- _The task_: Take from the entries below the stretch from the line with "margin-top: 3px ->" through the line with "text: Contrato ->", and return it exactly, leaving the pictures out.

- _Available data_:
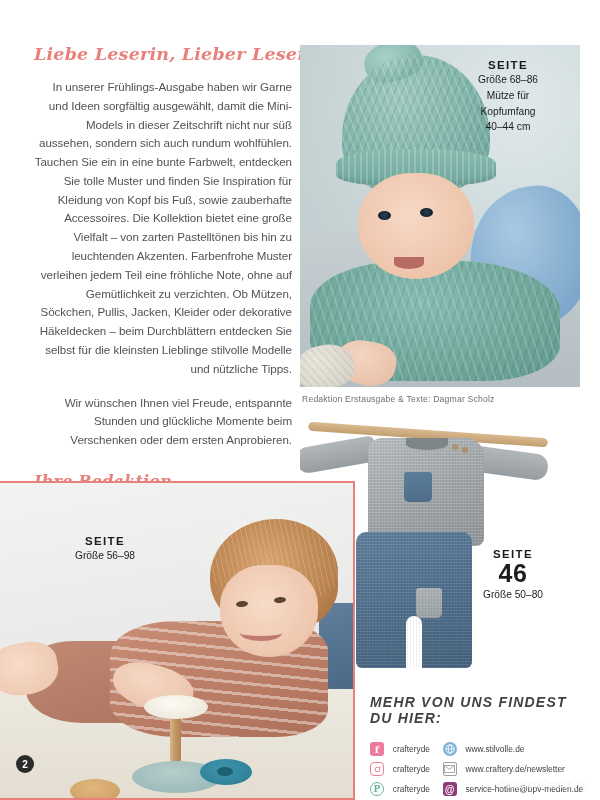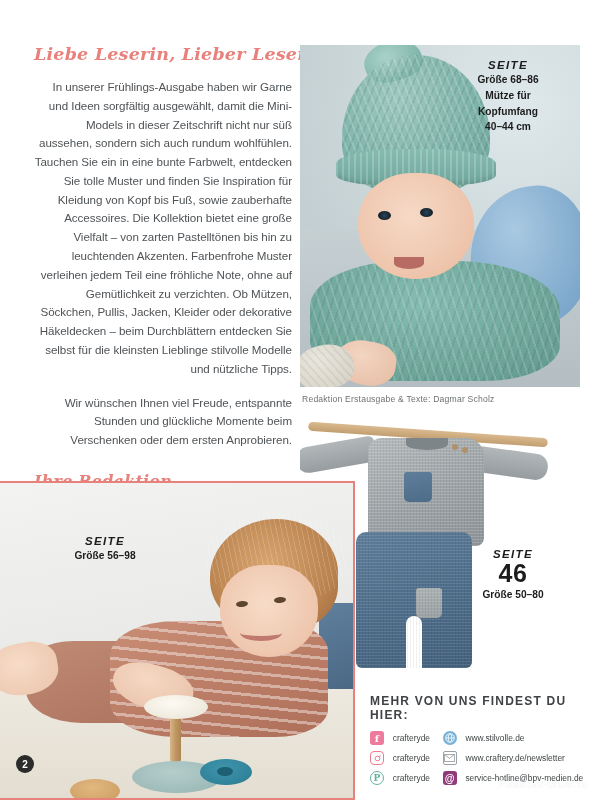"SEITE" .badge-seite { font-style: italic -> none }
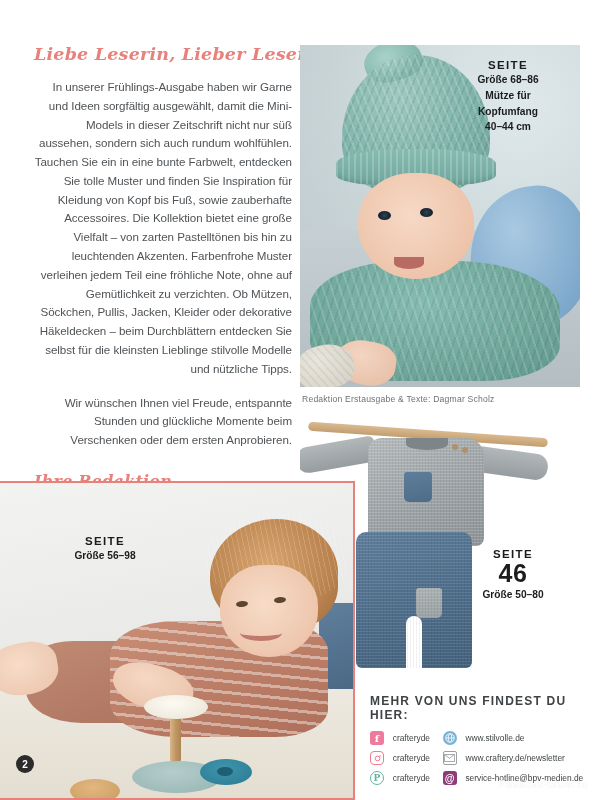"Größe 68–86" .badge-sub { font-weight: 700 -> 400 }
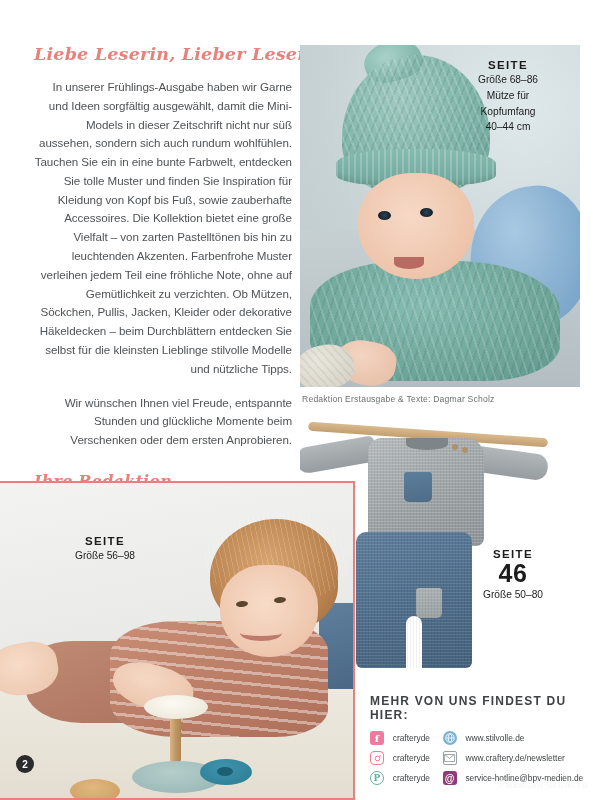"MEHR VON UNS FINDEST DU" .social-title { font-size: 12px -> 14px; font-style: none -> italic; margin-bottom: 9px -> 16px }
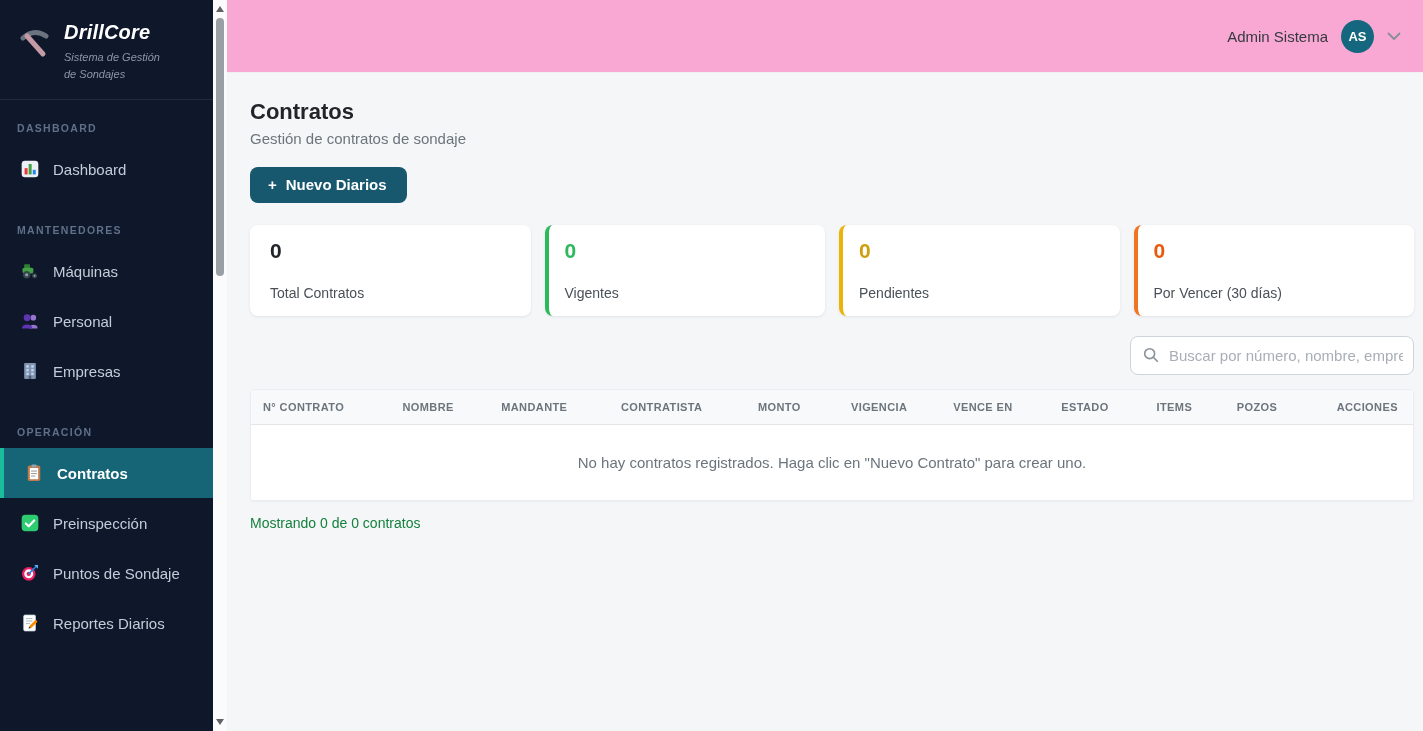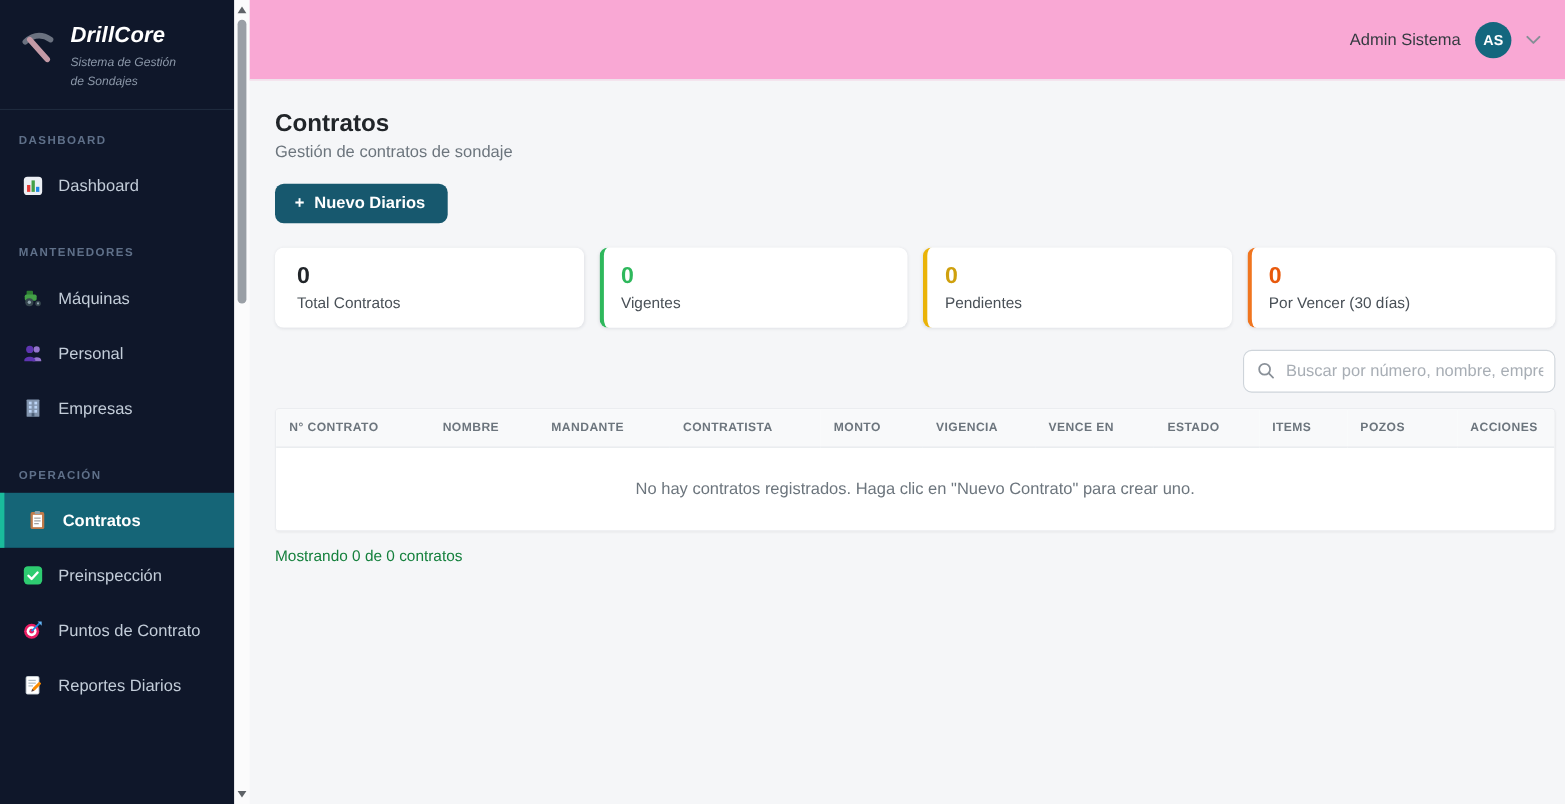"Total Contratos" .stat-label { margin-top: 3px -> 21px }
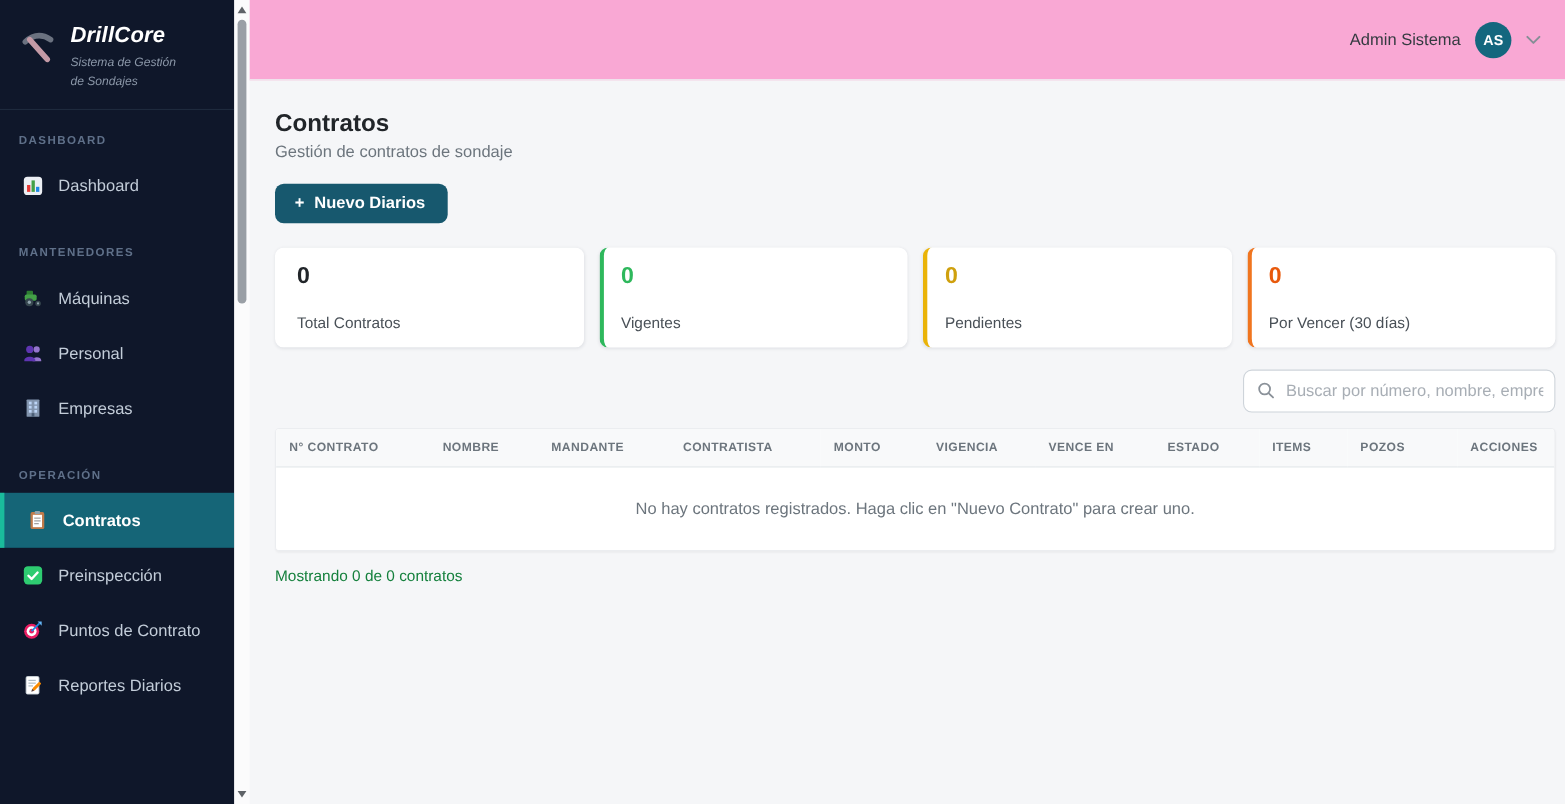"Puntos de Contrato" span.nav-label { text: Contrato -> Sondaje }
---
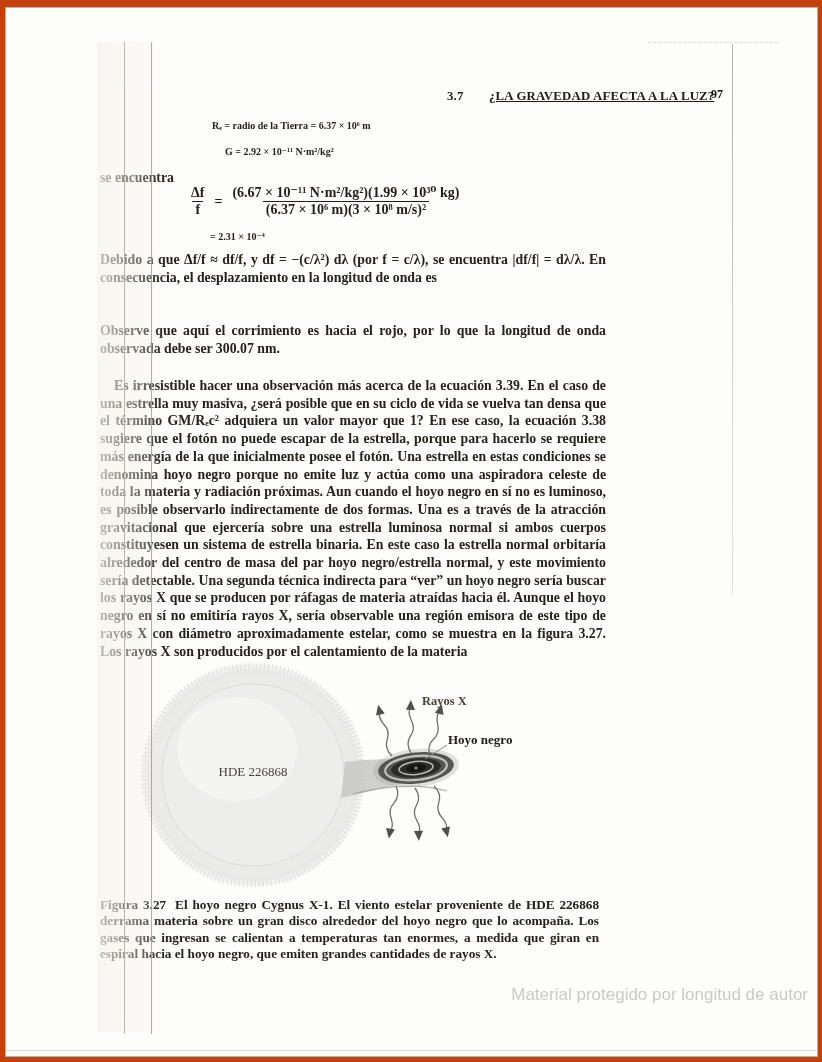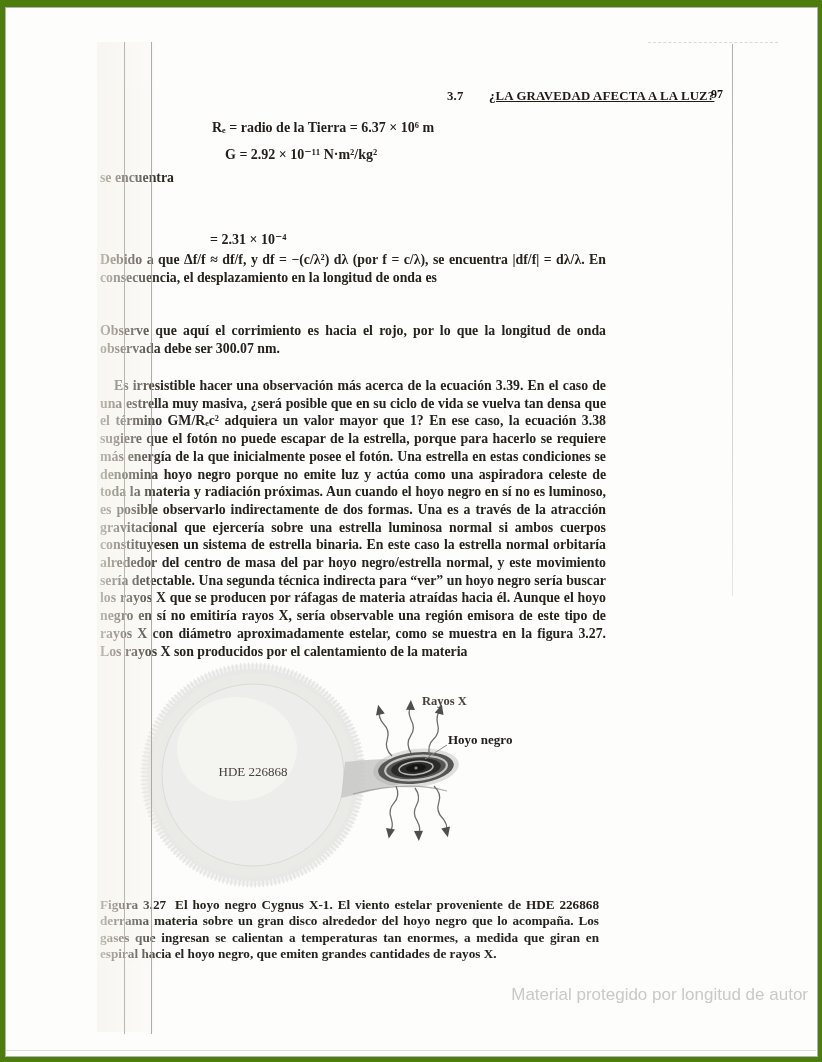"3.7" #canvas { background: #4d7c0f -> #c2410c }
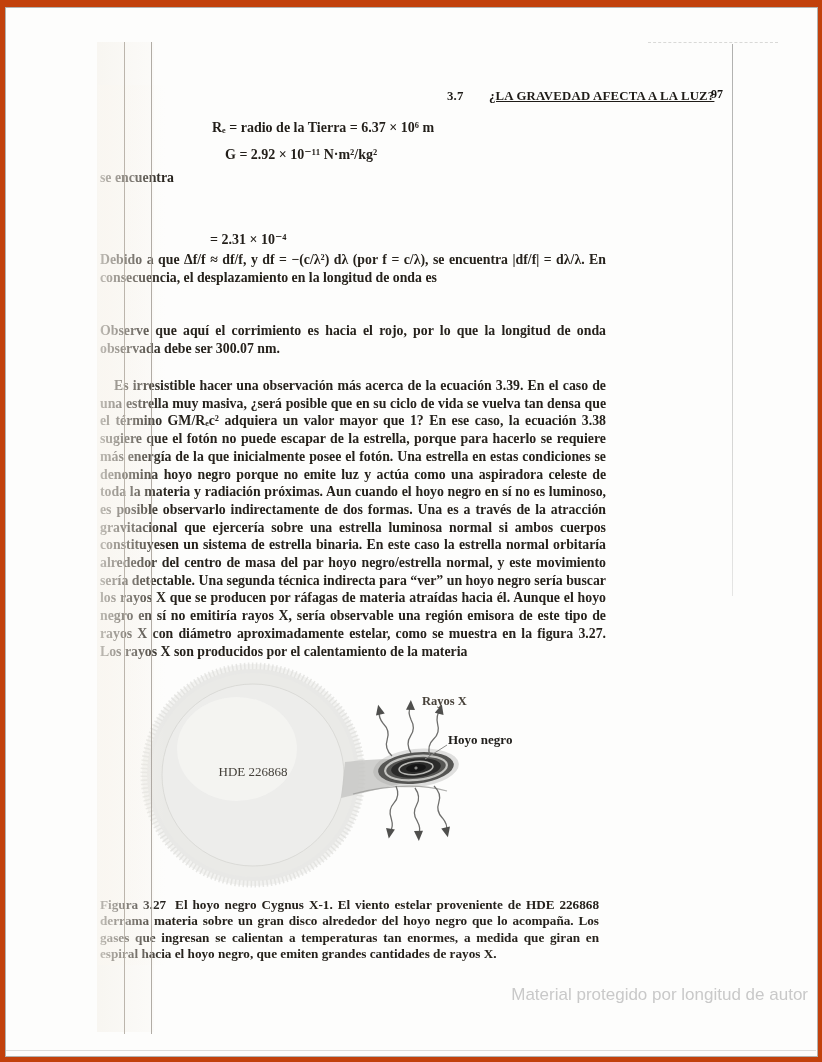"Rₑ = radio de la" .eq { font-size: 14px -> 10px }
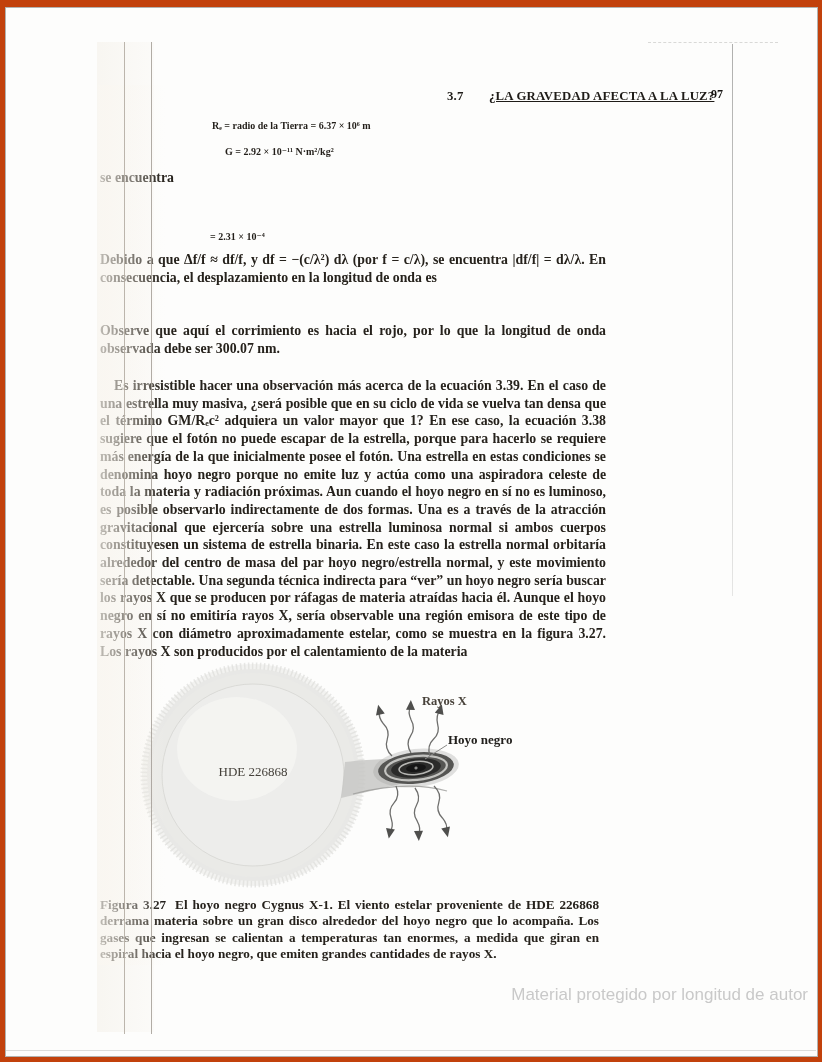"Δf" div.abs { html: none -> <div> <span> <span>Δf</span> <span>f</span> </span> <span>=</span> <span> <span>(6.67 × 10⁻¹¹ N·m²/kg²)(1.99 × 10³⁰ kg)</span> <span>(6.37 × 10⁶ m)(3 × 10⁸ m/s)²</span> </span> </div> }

- _Written answer_:
"Total Contratos" .stat-label { margin-top: 3px -> 21px }
"Puntos de Contrato" span.nav-label { text: Contrato -> Sondaje }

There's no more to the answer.